Não sendo o bem encontrado ou se se achar na posse do devedor, o credor poderá requerer a conversão da ação de busca e apreensão em ação de depósito, que será processada nos mesmos autos, consoante o art. 901 e seguintes do CPC. Nesse sentido, o réu será citado para, dentro de 5 dias, entregar a coisa ou pagar o equivalente, sob pena de prisão de até 1 ano. Com sentença de procedência do pedido de depósito, o juiz expedirá mandado para a entrega em 24 horas da coisa ou do equivalente em dinheiro (art. 904, CPC). Se o bem não for entregue, o juiz decretará a prisão, assunto polêmico, na medida em que há entendimento jurisprudencial de que há obstáculos legais a essa prisão.

O Superior Tribunal de Justiça não vem aceitando tal prisão, após o início da vigência da Constituição de 1988, sob o fundamento de que se trata de depósito atípico. O Supremo Tribunal Federal, em oposição, assentou que, "na alienação fiduciária, é admitida a prisão civil do devedor que se negar a restituir o bem objeto do contrato", conferindo a constitucionalidade da Convenção de São José da Costa Rica, que prevê como lícitas as prisões anteriormente estabelecidas nas cartas políticas dos países signatários e das suas leis promulgadas conforme as suas constituições (art.7º, § 2º, do Tratado).

Cumpre salientar que a defesa da constitucionalidade dessa prisão é baseada no argumento de que ela é conseqüência do descumprimento da ordem de depósito, sendo, portanto, decorrente da quebra da confiança conferida ao depositário, e não, uma sanção em decorrência do inadimplemento.

As jurisprudências abaixo ilustram a questão:
" PROCESSUAL CIVIL. EXECUÇÃO FISCAL DEPOSITÁRIO INFIEL. PRISÃO CIVIL. INAPLICAÇÃO DO PACTO DE SÃO JOSÉ DA COSTA RICA.
1. O Supremo Tribunal Federal vem reconhecendo que "a prisão de quem foi declarado, por decisão judicial, como depositário infiel é constitucional, seja quanto ao depósito regulamentado no Código Civil como no caso de alienação protegida pela cláusula fiduciária" (HC 73.044/SP, Rel.

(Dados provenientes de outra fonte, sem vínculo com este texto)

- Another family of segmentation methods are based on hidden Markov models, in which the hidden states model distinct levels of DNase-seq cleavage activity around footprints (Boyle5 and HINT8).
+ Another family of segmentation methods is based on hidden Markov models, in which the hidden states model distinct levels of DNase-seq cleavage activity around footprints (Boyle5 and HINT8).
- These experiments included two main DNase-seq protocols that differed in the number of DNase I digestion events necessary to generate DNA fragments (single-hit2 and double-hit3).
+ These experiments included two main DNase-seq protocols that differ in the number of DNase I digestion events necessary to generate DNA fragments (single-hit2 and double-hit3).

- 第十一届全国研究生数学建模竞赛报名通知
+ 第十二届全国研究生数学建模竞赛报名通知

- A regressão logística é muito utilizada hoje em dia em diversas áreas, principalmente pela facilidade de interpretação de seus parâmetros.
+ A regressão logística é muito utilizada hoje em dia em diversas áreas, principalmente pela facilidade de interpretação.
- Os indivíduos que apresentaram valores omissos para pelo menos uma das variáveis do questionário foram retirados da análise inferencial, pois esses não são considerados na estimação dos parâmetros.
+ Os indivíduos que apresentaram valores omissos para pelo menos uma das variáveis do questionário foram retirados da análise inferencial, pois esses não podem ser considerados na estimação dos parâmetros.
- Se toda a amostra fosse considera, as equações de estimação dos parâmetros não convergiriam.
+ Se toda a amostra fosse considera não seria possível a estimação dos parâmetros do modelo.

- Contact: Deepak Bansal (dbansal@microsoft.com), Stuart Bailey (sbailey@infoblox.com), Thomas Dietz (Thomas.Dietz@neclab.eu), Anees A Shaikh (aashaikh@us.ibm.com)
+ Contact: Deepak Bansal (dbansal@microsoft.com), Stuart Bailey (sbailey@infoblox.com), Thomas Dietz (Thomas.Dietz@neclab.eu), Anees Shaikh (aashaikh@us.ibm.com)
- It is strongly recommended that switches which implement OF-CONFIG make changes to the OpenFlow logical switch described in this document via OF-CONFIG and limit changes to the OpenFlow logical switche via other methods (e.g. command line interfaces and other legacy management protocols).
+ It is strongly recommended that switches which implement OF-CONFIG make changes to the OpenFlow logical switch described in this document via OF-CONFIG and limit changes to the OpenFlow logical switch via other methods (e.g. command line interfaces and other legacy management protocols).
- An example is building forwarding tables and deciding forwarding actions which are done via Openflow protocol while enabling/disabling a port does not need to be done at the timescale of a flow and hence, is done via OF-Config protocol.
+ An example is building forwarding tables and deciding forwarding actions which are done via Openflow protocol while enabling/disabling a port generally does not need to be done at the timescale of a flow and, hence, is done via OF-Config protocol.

Min. Maurício Correia,DJU 20.09.96).
2. Constitui dever do depositário prover a guarda e a conservação do bem. A prisão civil, entretanto, somente se justifica quando há recusa do depositário de restituir o bem que está sob sua custódia.
3. Inaplicação da Convenção Americana sobre Direitos Humanos (Pacto de São José da Costa Rica) mesmo após a edição da Emenda Constitucional nº 45/04, ante a falta de aprovação pelo quorum qualificado de três quintos, o que impede, nos exatos termos da norma do art. 5º, § 3º, da CF, que se o tenha por recepcionado pelo direito interno com status de emenda constitucional.
4. Recurso especial provido."
(Resp 967649/RS, processo nº 2007/0161039-8, Ministro Relator Castro Meira, 2ª Turma, data do julgamento: 18/10/2007, DJ 05.11.2007 p. 259)
"EMENTA: Prisão civil. Depositário infiel. É atribuído ao devedor, na alienação fiduciária, a qualidade de depositário, com todas as responsabilidades e encargos que lhe incumbem de acordo com a lei civil e penal. E ao depositário infiel cabe aplicar-se a prisão civil de que trata a invocada disposição constitucional. Precedentes do STF. Regimental não provido."
(AI-AgR 374231/PR-PARANÁ, Relator Ministro Nelson Jobim, 2ª Turma, data do julgamento: 06/08/2002, DJ 11-10-2002, PP-00037)_______________________________________________________________________________
BARBOSA, Aline Soares. Direito de superfície X propriedade fiduciária dentro da dinâmica do Estatuto da Cidade. Jus Navigandi, Teresina, ano 16, n. 3036, 24 out. 2011. Disponível em: <http://jus.com.br/revista/texto/20194>.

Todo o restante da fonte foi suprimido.